S13 front and S15 back on a S14? wtf? S15 is like a grand am... ugly as hell. the front would be aight i guess i'd have to see a pic or something i can't picture it in my head


----------



## Kuro (Jan 13, 2004)

well the rear quarters were still s14 but it was just the rear and tail lights which were grafted onto the body, it really good, especially the s13 front on the s14, man it made me think why nissan didnt think of that for the s14!
instead of the boring as bat's piss series one s14 "toyota camry" looking lights.


----------



## Joel (Jun 11, 2003)

Kuro said:


> on the topic of body mods, one of the best ive seen is an S14 (95-98) silvia, with an s13 front, and s15 rear, i think it was by the tuning workshop kazama in japan. this thing looked fkn awesome.


Ive seen that thing, its a piece of body modification artwork!


----------



## Kelso (Apr 29, 2003)

oh dont get me wrong, i am a performance first type of person....motor swap is in my mind, but my paychecks arent quite gettin me by you know...i need more cash, i may need 2 jobs to get it done soon  ...

anyways, the silvia conversion is what i plan to do after the swap, so i can get the whole car painted with the new body parts on it....

but anyways, i know what the s14 is, im not THAT dumb


----------



## vsp3c (May 15, 2003)

Joel said:


> Ive seen that thing, its a piece of body modification artwork!


pix?? i don't even know what to search for..


----------



## Kuro (Jan 13, 2004)

i managed to find a pic of this great looking car. but i remember i had it in another magazine with a few more pics of it. the one i did find though, i took a photo of it.
sorry this is all i could find...

http://au.f1.pg.briefcase.yahoo.com/bc/kuro_rps13/lst?.dir=/kazama+s14

you will notice on the blurred shot the rear, you can just make out the s15 tail lights.

kuro


----------



## vsp3c (May 15, 2003)

wow


----------



## drift240sxdragqueen (Oct 23, 2002)

its alright i guess. waste of money IMO


----------



## esyip (Dec 19, 2002)

ehh. not really my cup of tea. love the GT-Ps though.


----------



## Joel (Jun 11, 2003)

drift240sxdrag said:


> its alright i guess. waste of money IMO


I dont think you realise the Japanese modification scene.

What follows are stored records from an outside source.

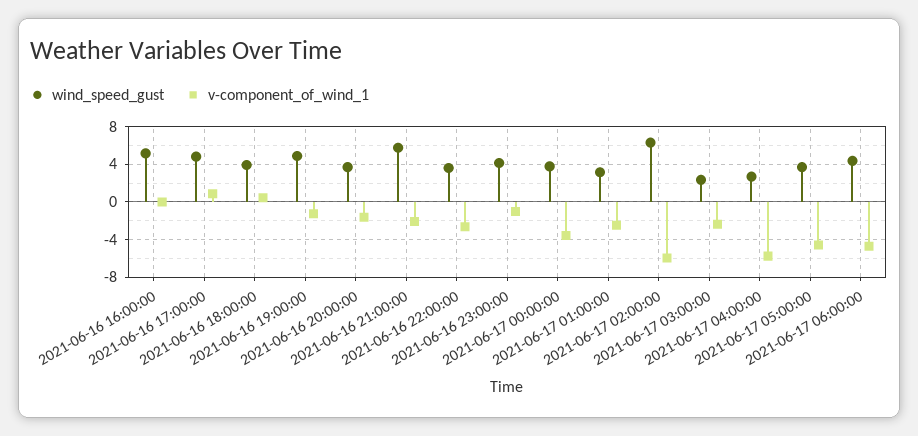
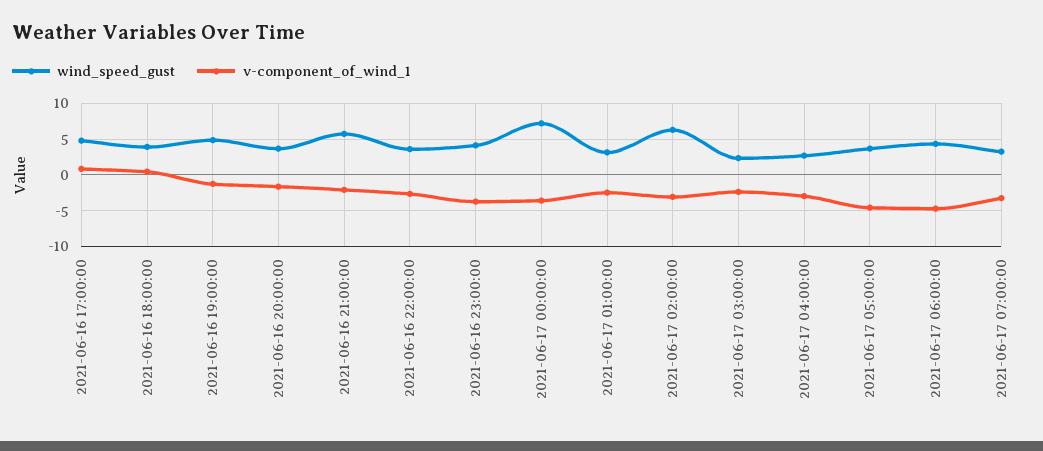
wind_speed_gust, 2021-06-16 16:00:00: 5 -> none
v-component_of_wind_1, 2021-06-16 16:00:00: 0 -> none
v-component_of_wind_1, 2021-06-16 23:00:00: -1 -> -4
wind_speed_gust, 2021-06-17 00:00:00: 4 -> 7
v-component_of_wind_1, 2021-06-17 02:00:00: -6 -> -3
v-component_of_wind_1, 2021-06-17 04:00:00: -6 -> -3
wind_speed_gust, 2021-06-17 07:00:00: none -> 3
v-component_of_wind_1, 2021-06-17 07:00:00: none -> -3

They have to do strange and wonderful conversions because they dont get excited over a stock silvia anymore. The latest craze is gull wing doors and hybrid automatic adjustable air-bag/coilover suspension!


----------



## vsp3c (May 15, 2003)

Joel said:


> I dont think you realise the Japanese modification scene. They have to do strange and wonderful conversions because they dont get excited over a stock silvia anymore. The latest craze is gull wing doors and hybrid automatic adjustable air-bag/coilover suspension!


but really.. if you look at some cars from Japan (just straight out of japan), they're like UNBELIEVABLE RICE!!!!!!!! i saw this VAN w/ spinners, airbrushed star wars characters and this weird body mods.. i was just like WTF???


----------



## drift240sxdragqueen (Oct 23, 2002)

spinners aren't rice


----------



## Kelso (Apr 29, 2003)

theyre gangsta :loser: haha


----------



## drift240sxdragqueen (Oct 23, 2002)

Lol!!! W3rd! ^^^


----------



## vsp3c (May 15, 2003)

AHAHAHAHAHAHAHAHAHHAHHAHAH


----------



## OPIUM (Aug 18, 2002)

Joel said:


> I dont think you realise the Japanese modification scene. They have to do strange and wonderful conversions because they dont get excited over a stock silvia anymore. The latest craze is gull wing doors and hybrid automatic adjustable air-bag/coilover suspension!


that shit is basically old school here. It's been around in my state anyways for at least 5 years. THAT does nothing for me. Original full race stylings that actually race get me going.


----------